* _Exercise_
After finding "total: 1156.85 -> 1139.00" in the data, write out its line and all following lines without change, up to and including the last one. Leave out pictures.

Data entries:
%%

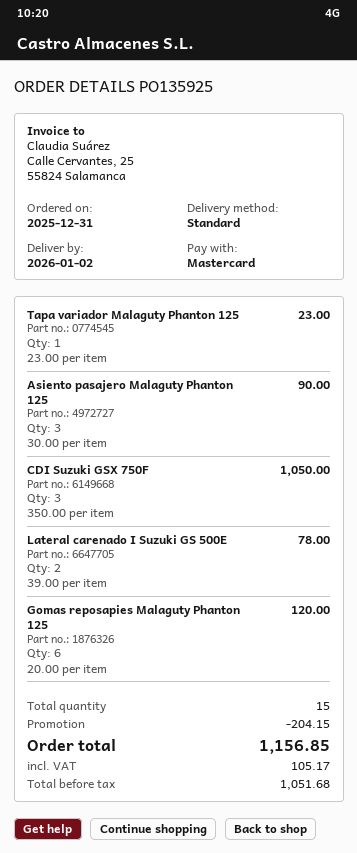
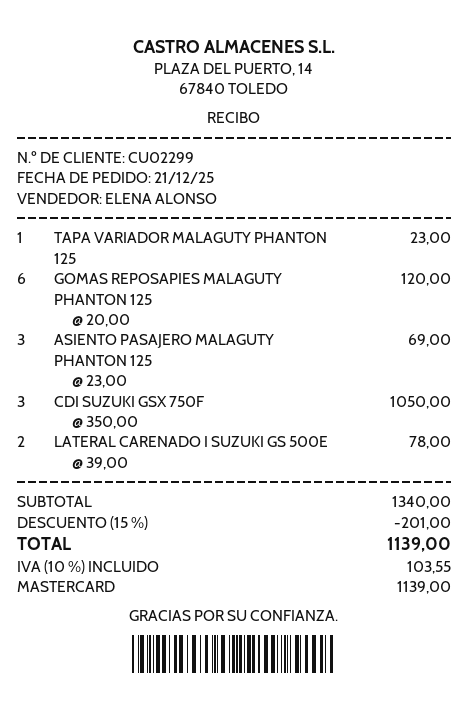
order date: 2025-12-31 -> 2025-12-21
Asiento pasajero Malaguty Phanton 125: 3 x 30.00 = 90.00 -> 3 x 23.00 = 69.00
discount: 204.15 -> 201.00
tax: 105.17 -> 103.55
total: 1156.85 -> 1139.00

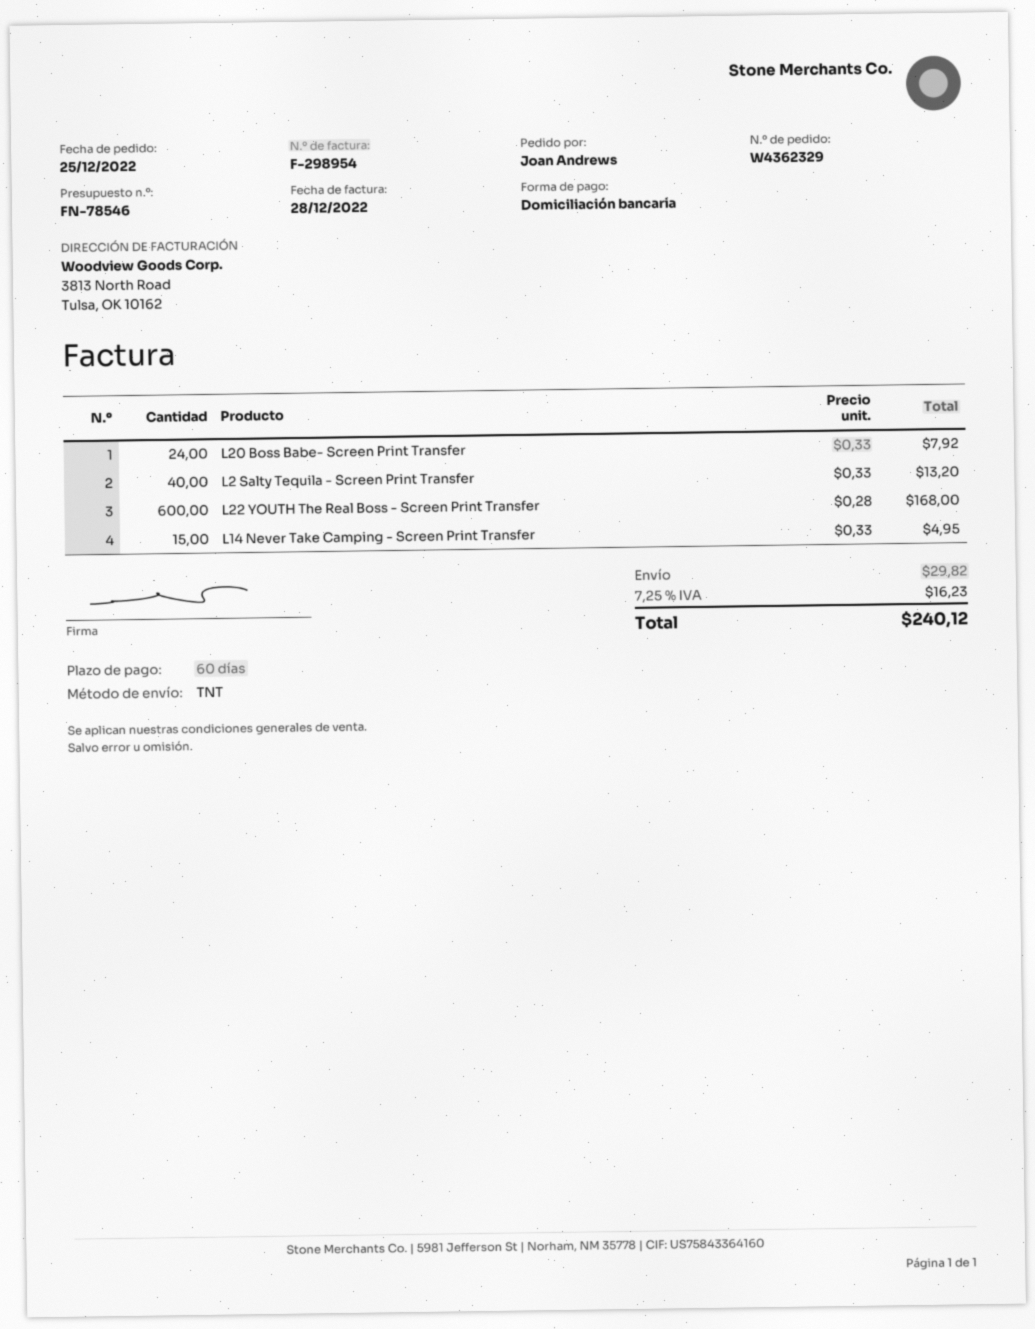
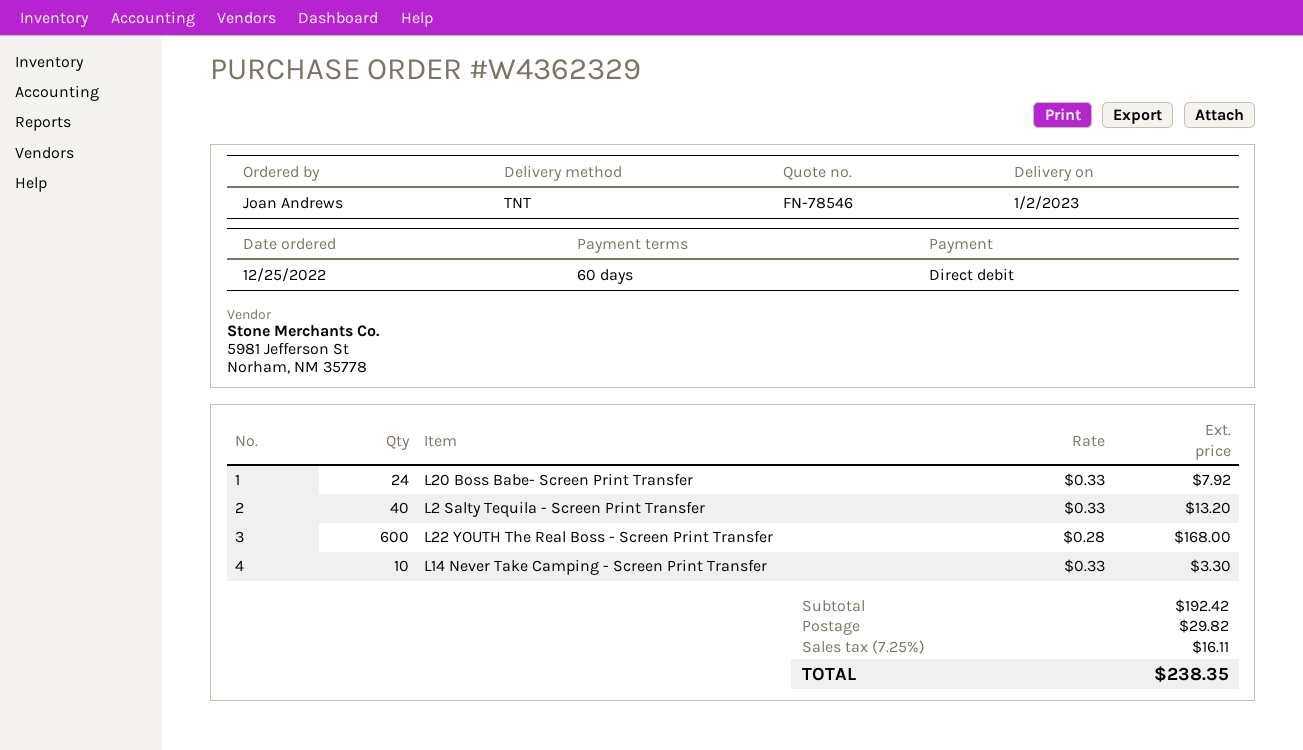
L14 Never Take Camping - Screen Print Transfer: 15 x 0.33 = 4.95 -> 10 x 0.33 = 3.30
tax: 7.25% = 16.23 -> 7.25% = 16.11
total: 240.12 -> 238.35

%%

* _Response to this exercise_
total: 1156.85 -> 1139.00

L14 Never Take Camping - Screen Print Transfer: 15 x 0.33 = 4.95 -> 10 x 0.33 = 3.30
tax: 7.25% = 16.23 -> 7.25% = 16.11
total: 240.12 -> 238.35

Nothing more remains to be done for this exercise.